ACTION ITEM :: Scan the listing below and copy every line holding "arrow".

SUPPLIED MATERIAL ::

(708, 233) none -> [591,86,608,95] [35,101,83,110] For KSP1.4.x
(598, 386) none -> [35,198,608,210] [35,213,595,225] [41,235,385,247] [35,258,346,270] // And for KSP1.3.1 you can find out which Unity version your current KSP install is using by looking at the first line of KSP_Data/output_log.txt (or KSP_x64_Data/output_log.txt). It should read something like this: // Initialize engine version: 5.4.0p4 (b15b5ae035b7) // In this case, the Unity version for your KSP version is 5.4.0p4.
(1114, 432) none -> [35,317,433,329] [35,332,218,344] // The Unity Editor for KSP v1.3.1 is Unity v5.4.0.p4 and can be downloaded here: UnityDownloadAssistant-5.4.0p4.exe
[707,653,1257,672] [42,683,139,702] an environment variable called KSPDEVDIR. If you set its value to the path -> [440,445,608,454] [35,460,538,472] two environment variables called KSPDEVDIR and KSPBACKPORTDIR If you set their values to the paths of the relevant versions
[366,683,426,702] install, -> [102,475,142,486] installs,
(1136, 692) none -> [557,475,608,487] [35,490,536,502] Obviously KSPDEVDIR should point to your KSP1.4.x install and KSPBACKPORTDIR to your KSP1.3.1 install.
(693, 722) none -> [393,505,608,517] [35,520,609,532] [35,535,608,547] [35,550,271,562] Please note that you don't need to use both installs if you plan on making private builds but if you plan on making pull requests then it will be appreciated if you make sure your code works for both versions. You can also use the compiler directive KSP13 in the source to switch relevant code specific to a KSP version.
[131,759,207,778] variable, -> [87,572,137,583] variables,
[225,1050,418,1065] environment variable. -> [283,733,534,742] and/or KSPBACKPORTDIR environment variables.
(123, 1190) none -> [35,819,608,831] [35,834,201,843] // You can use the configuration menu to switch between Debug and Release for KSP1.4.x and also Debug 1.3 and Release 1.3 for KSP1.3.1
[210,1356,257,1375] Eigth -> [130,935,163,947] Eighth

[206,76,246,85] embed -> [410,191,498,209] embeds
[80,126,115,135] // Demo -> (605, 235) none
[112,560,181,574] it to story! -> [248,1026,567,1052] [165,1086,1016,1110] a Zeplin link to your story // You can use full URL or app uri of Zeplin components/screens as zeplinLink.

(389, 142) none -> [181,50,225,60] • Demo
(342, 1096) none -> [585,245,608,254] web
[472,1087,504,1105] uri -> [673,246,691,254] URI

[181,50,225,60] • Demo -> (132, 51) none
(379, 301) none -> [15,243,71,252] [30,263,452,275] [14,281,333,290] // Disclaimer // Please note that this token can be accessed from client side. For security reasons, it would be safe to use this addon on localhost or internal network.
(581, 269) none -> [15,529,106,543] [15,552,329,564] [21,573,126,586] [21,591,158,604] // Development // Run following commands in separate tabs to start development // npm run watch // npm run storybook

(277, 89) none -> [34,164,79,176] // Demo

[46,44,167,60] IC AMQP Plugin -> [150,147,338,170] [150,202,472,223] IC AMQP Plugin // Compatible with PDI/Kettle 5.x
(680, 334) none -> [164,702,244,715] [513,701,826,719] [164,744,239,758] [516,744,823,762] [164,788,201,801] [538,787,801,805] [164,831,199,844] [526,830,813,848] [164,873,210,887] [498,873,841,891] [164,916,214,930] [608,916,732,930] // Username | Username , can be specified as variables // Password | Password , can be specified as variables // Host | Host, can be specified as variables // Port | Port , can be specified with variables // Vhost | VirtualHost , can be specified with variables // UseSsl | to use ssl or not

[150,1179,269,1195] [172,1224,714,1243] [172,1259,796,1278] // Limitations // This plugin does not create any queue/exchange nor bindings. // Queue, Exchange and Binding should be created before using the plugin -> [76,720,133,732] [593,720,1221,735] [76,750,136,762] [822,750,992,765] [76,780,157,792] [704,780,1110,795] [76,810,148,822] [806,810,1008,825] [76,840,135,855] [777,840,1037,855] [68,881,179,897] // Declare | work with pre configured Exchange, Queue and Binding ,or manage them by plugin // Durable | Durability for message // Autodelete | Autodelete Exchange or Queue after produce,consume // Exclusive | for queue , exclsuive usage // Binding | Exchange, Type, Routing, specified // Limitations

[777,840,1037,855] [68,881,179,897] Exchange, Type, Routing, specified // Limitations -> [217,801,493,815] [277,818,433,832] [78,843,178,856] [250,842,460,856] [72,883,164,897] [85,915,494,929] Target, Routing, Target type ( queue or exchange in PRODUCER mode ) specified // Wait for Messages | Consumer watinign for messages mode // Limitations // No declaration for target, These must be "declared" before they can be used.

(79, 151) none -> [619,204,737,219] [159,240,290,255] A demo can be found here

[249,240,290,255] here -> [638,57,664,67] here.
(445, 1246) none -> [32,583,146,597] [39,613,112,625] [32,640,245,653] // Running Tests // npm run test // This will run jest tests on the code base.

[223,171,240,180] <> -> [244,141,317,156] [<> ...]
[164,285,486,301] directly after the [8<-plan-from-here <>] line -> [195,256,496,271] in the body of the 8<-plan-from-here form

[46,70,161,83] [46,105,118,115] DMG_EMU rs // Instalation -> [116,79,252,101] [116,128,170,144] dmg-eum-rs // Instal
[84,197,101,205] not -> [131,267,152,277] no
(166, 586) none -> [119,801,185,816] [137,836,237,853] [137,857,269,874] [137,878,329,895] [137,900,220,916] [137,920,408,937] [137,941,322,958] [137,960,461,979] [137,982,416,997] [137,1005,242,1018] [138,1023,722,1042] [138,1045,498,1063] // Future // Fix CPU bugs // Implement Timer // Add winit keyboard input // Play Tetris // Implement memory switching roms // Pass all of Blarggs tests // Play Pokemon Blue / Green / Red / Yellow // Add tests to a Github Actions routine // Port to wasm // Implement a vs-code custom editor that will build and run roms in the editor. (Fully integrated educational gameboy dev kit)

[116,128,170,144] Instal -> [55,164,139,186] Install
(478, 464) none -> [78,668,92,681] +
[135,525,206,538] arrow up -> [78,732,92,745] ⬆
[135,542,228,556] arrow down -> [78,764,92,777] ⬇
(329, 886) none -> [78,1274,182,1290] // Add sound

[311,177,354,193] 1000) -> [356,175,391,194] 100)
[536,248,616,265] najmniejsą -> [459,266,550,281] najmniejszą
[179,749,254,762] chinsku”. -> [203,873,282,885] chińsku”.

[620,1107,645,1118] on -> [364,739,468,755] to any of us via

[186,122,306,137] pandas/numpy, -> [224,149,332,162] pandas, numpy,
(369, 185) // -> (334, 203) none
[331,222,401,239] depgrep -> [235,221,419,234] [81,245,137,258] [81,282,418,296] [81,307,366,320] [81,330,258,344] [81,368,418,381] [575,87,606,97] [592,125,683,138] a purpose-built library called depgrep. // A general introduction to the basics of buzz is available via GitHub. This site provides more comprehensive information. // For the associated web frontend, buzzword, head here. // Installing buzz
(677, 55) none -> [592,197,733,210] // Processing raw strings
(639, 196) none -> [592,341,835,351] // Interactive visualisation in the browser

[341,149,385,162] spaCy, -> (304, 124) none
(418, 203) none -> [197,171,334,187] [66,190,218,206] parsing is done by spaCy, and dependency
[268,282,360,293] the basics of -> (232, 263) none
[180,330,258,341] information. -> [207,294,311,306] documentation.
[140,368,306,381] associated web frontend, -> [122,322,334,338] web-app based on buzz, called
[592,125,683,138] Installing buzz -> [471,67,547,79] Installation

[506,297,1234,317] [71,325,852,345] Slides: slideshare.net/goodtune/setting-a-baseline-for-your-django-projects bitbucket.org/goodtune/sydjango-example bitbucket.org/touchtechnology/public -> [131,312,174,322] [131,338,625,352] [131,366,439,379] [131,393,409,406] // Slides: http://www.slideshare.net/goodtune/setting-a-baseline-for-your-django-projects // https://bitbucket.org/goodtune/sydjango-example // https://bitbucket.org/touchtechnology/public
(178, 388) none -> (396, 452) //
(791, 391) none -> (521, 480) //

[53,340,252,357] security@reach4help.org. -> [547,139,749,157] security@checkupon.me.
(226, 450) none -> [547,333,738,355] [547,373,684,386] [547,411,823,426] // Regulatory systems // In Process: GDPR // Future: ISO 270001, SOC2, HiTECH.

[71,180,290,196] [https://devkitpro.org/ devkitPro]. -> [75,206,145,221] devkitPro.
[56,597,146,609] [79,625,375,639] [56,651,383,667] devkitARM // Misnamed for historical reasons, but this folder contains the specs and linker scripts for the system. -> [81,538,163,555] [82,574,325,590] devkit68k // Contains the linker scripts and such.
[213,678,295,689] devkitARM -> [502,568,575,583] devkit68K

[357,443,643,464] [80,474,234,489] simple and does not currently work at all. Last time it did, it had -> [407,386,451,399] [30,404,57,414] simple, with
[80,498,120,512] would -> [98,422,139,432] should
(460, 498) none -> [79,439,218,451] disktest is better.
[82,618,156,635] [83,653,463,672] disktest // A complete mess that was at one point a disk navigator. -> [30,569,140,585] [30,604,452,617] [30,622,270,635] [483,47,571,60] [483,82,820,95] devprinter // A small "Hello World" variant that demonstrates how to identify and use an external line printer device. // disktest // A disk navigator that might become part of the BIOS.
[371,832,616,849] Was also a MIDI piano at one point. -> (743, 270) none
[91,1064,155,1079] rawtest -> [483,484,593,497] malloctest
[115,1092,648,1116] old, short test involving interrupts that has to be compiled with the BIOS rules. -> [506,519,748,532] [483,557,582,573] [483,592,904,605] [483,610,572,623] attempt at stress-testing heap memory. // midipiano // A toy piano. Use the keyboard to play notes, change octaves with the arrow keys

ANSWER FOR THIS EXERCISE ::
[135,525,206,538] arrow up -> [78,732,92,745] ⬆
[135,542,228,556] arrow down -> [78,764,92,777] ⬇
[115,1092,648,1116] old, short test involving interrupts that has to be compiled with the BIOS rules. -> [506,519,748,532] [483,557,582,573] [483,592,904,605] [483,610,572,623] attempt at stress-testing heap memory. // midipiano // A toy piano. Use the keyboard to play notes, change octaves with the arrow keys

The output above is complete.